INFORMATION SUPPLIED:

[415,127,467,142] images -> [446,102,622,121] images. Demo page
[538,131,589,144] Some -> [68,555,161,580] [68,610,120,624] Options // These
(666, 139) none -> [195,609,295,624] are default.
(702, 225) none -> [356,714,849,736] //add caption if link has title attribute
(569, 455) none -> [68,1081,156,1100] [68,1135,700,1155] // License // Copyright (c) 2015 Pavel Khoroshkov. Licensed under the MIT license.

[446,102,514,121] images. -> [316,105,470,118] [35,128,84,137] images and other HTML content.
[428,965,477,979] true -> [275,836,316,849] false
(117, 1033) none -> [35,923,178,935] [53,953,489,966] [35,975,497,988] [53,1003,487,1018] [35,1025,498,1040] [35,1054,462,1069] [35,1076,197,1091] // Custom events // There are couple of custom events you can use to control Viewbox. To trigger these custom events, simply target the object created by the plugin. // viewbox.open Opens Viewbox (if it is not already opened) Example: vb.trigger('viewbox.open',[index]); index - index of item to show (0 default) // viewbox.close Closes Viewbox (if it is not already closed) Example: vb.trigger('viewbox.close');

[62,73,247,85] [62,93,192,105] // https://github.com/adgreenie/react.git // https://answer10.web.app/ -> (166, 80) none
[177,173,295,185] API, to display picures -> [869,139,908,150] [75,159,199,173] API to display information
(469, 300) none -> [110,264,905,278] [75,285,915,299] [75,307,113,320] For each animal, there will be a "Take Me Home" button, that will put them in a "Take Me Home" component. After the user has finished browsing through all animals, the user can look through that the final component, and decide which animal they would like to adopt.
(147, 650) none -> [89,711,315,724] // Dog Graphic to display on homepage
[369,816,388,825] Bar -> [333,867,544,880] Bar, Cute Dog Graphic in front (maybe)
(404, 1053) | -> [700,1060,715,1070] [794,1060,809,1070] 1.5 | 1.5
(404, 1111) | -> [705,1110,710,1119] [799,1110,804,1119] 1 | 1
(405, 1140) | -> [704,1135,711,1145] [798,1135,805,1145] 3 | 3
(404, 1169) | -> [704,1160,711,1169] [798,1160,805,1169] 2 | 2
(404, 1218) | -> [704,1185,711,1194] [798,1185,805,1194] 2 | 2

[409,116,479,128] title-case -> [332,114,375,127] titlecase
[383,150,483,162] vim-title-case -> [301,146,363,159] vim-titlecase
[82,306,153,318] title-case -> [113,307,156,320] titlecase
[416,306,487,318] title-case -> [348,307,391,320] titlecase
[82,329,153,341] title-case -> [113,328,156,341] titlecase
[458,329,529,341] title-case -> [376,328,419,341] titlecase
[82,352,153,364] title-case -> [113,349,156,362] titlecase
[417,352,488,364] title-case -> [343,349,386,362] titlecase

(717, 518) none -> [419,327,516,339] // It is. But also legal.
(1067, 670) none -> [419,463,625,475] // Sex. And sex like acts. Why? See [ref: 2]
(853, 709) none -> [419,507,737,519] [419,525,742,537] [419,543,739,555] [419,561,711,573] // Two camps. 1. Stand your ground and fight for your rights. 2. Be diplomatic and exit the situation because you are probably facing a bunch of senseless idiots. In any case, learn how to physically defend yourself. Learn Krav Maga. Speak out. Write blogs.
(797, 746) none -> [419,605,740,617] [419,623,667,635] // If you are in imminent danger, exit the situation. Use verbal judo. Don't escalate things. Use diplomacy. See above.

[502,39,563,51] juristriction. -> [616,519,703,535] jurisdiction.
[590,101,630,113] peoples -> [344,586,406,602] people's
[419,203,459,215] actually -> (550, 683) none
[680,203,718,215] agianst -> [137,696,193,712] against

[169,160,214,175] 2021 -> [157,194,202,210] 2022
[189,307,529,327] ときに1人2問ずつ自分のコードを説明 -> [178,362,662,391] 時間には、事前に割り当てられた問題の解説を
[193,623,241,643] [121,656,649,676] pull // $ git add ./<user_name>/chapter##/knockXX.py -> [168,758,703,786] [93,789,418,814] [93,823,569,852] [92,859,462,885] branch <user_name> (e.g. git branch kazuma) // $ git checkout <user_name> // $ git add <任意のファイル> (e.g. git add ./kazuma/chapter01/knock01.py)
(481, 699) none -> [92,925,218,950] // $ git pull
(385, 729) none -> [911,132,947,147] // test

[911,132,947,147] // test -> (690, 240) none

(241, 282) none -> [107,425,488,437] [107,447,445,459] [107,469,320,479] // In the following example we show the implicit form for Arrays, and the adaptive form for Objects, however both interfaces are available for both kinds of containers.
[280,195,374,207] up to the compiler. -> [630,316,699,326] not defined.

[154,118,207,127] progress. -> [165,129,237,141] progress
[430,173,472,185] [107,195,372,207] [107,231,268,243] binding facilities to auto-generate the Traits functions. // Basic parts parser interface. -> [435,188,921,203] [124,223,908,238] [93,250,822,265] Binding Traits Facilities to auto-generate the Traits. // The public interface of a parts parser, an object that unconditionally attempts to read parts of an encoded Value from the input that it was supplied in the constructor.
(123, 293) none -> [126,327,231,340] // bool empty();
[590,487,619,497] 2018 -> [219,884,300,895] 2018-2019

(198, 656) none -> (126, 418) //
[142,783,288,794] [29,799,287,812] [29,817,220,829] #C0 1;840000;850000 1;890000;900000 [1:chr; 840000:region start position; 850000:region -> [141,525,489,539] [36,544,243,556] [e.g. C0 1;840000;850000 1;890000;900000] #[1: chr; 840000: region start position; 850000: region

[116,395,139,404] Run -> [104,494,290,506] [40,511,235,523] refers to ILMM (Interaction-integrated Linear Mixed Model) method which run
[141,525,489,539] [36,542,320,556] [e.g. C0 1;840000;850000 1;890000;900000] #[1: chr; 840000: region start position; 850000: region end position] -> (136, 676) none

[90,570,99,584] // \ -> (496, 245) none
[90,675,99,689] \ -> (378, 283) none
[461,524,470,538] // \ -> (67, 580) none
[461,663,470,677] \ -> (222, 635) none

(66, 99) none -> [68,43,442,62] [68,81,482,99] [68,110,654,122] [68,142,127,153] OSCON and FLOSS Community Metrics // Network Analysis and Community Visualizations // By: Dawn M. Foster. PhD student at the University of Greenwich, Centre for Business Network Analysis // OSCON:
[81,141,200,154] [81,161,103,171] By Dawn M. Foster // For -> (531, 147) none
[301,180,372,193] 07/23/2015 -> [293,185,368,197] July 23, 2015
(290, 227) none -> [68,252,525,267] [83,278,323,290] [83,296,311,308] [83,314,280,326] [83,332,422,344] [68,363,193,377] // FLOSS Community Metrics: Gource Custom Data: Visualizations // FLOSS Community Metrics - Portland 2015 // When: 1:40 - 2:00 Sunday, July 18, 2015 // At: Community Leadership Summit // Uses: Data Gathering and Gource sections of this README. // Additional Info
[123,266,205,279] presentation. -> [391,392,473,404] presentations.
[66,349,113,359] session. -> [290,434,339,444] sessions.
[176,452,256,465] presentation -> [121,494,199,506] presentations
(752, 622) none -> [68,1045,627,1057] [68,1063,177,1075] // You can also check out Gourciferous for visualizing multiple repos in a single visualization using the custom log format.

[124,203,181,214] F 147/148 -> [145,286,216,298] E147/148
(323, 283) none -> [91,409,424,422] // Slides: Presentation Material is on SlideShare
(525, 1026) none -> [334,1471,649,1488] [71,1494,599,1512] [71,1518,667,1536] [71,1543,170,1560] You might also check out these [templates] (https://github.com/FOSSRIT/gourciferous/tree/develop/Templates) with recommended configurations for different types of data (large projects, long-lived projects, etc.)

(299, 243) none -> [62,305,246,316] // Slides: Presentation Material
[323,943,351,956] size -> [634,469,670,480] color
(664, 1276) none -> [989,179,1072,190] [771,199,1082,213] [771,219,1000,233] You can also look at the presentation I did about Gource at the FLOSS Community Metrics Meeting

ACTIVITY: All records above need to be set down again exactly as written.

EXPECTED OUTPUT:
[415,127,467,142] images -> [446,102,622,121] images. Demo page
[538,131,589,144] Some -> [68,555,161,580] [68,610,120,624] Options // These
(666, 139) none -> [195,609,295,624] are default.
(702, 225) none -> [356,714,849,736] //add caption if link has title attribute
(569, 455) none -> [68,1081,156,1100] [68,1135,700,1155] // License // Copyright (c) 2015 Pavel Khoroshkov. Licensed under the MIT license.

[446,102,514,121] images. -> [316,105,470,118] [35,128,84,137] images and other HTML content.
[428,965,477,979] true -> [275,836,316,849] false
(117, 1033) none -> [35,923,178,935] [53,953,489,966] [35,975,497,988] [53,1003,487,1018] [35,1025,498,1040] [35,1054,462,1069] [35,1076,197,1091] // Custom events // There are couple of custom events you can use to control Viewbox. To trigger these custom events, simply target the object created by the plugin. // viewbox.open Opens Viewbox (if it is not already opened) Example: vb.trigger('viewbox.open',[index]); index - index of item to show (0 default) // viewbox.close Closes Viewbox (if it is not already closed) Example: vb.trigger('viewbox.close');

[62,73,247,85] [62,93,192,105] // https://github.com/adgreenie/react.git // https://answer10.web.app/ -> (166, 80) none
[177,173,295,185] API, to display picures -> [869,139,908,150] [75,159,199,173] API to display information
(469, 300) none -> [110,264,905,278] [75,285,915,299] [75,307,113,320] For each animal, there will be a "Take Me Home" button, that will put them in a "Take Me Home" component. After the user has finished browsing through all animals, the user can look through that the final component, and decide which animal they would like to adopt.
(147, 650) none -> [89,711,315,724] // Dog Graphic to display on homepage
[369,816,388,825] Bar -> [333,867,544,880] Bar, Cute Dog Graphic in front (maybe)
(404, 1053) | -> [700,1060,715,1070] [794,1060,809,1070] 1.5 | 1.5
(404, 1111) | -> [705,1110,710,1119] [799,1110,804,1119] 1 | 1
(405, 1140) | -> [704,1135,711,1145] [798,1135,805,1145] 3 | 3
(404, 1169) | -> [704,1160,711,1169] [798,1160,805,1169] 2 | 2
(404, 1218) | -> [704,1185,711,1194] [798,1185,805,1194] 2 | 2

[409,116,479,128] title-case -> [332,114,375,127] titlecase
[383,150,483,162] vim-title-case -> [301,146,363,159] vim-titlecase
[82,306,153,318] title-case -> [113,307,156,320] titlecase
[416,306,487,318] title-case -> [348,307,391,320] titlecase
[82,329,153,341] title-case -> [113,328,156,341] titlecase
[458,329,529,341] title-case -> [376,328,419,341] titlecase
[82,352,153,364] title-case -> [113,349,156,362] titlecase
[417,352,488,364] title-case -> [343,349,386,362] titlecase

(717, 518) none -> [419,327,516,339] // It is. But also legal.
(1067, 670) none -> [419,463,625,475] // Sex. And sex like acts. Why? See [ref: 2]
(853, 709) none -> [419,507,737,519] [419,525,742,537] [419,543,739,555] [419,561,711,573] // Two camps. 1. Stand your ground and fight for your rights. 2. Be diplomatic and exit the situation because you are probably facing a bunch of senseless idiots. In any case, learn how to physically defend yourself. Learn Krav Maga. Speak out. Write blogs.
(797, 746) none -> [419,605,740,617] [419,623,667,635] // If you are in imminent danger, exit the situation. Use verbal judo. Don't escalate things. Use diplomacy. See above.

[502,39,563,51] juristriction. -> [616,519,703,535] jurisdiction.
[590,101,630,113] peoples -> [344,586,406,602] people's
[419,203,459,215] actually -> (550, 683) none
[680,203,718,215] agianst -> [137,696,193,712] against

[169,160,214,175] 2021 -> [157,194,202,210] 2022
[189,307,529,327] ときに1人2問ずつ自分のコードを説明 -> [178,362,662,391] 時間には、事前に割り当てられた問題の解説を
[193,623,241,643] [121,656,649,676] pull // $ git add ./<user_name>/chapter##/knockXX.py -> [168,758,703,786] [93,789,418,814] [93,823,569,852] [92,859,462,885] branch <user_name> (e.g. git branch kazuma) // $ git checkout <user_name> // $ git add <任意のファイル> (e.g. git add ./kazuma/chapter01/knock01.py)
(481, 699) none -> [92,925,218,950] // $ git pull
(385, 729) none -> [911,132,947,147] // test

[911,132,947,147] // test -> (690, 240) none

(241, 282) none -> [107,425,488,437] [107,447,445,459] [107,469,320,479] // In the following example we show the implicit form for Arrays, and the adaptive form for Objects, however both interfaces are available for both kinds of containers.
[280,195,374,207] up to the compiler. -> [630,316,699,326] not defined.

[154,118,207,127] progress. -> [165,129,237,141] progress
[430,173,472,185] [107,195,372,207] [107,231,268,243] binding facilities to auto-generate the Traits functions. // Basic parts parser interface. -> [435,188,921,203] [124,223,908,238] [93,250,822,265] Binding Traits Facilities to auto-generate the Traits. // The public interface of a parts parser, an object that unconditionally attempts to read parts of an encoded Value from the input that it was supplied in the constructor.
(123, 293) none -> [126,327,231,340] // bool empty();
[590,487,619,497] 2018 -> [219,884,300,895] 2018-2019

(198, 656) none -> (126, 418) //
[142,783,288,794] [29,799,287,812] [29,817,220,829] #C0 1;840000;850000 1;890000;900000 [1:chr; 840000:region start position; 850000:region -> [141,525,489,539] [36,544,243,556] [e.g. C0 1;840000;850000 1;890000;900000] #[1: chr; 840000: region start position; 850000: region

[116,395,139,404] Run -> [104,494,290,506] [40,511,235,523] refers to ILMM (Interaction-integrated Linear Mixed Model) method which run
[141,525,489,539] [36,542,320,556] [e.g. C0 1;840000;850000 1;890000;900000] #[1: chr; 840000: region start position; 850000: region end position] -> (136, 676) none

[90,570,99,584] // \ -> (496, 245) none
[90,675,99,689] \ -> (378, 283) none
[461,524,470,538] // \ -> (67, 580) none
[461,663,470,677] \ -> (222, 635) none

(66, 99) none -> [68,43,442,62] [68,81,482,99] [68,110,654,122] [68,142,127,153] OSCON and FLOSS Community Metrics // Network Analysis and Community Visualizations // By: Dawn M. Foster. PhD student at the University of Greenwich, Centre for Business Network Analysis // OSCON:
[81,141,200,154] [81,161,103,171] By Dawn M. Foster // For -> (531, 147) none
[301,180,372,193] 07/23/2015 -> [293,185,368,197] July 23, 2015
(290, 227) none -> [68,252,525,267] [83,278,323,290] [83,296,311,308] [83,314,280,326] [83,332,422,344] [68,363,193,377] // FLOSS Community Metrics: Gource Custom Data: Visualizations // FLOSS Community Metrics - Portland 2015 // When: 1:40 - 2:00 Sunday, July 18, 2015 // At: Community Leadership Summit // Uses: Data Gathering and Gource sections of this README. // Additional Info
[123,266,205,279] presentation. -> [391,392,473,404] presentations.
[66,349,113,359] session. -> [290,434,339,444] sessions.
[176,452,256,465] presentation -> [121,494,199,506] presentations
(752, 622) none -> [68,1045,627,1057] [68,1063,177,1075] // You can also check out Gourciferous for visualizing multiple repos in a single visualization using the custom log format.

[124,203,181,214] F 147/148 -> [145,286,216,298] E147/148
(323, 283) none -> [91,409,424,422] // Slides: Presentation Material is on SlideShare
(525, 1026) none -> [334,1471,649,1488] [71,1494,599,1512] [71,1518,667,1536] [71,1543,170,1560] You might also check out these [templates] (https://github.com/FOSSRIT/gourciferous/tree/develop/Templates) with recommended configurations for different types of data (large projects, long-lived projects, etc.)

(299, 243) none -> [62,305,246,316] // Slides: Presentation Material
[323,943,351,956] size -> [634,469,670,480] color
(664, 1276) none -> [989,179,1072,190] [771,199,1082,213] [771,219,1000,233] You can also look at the presentation I did about Gource at the FLOSS Community Metrics Meeting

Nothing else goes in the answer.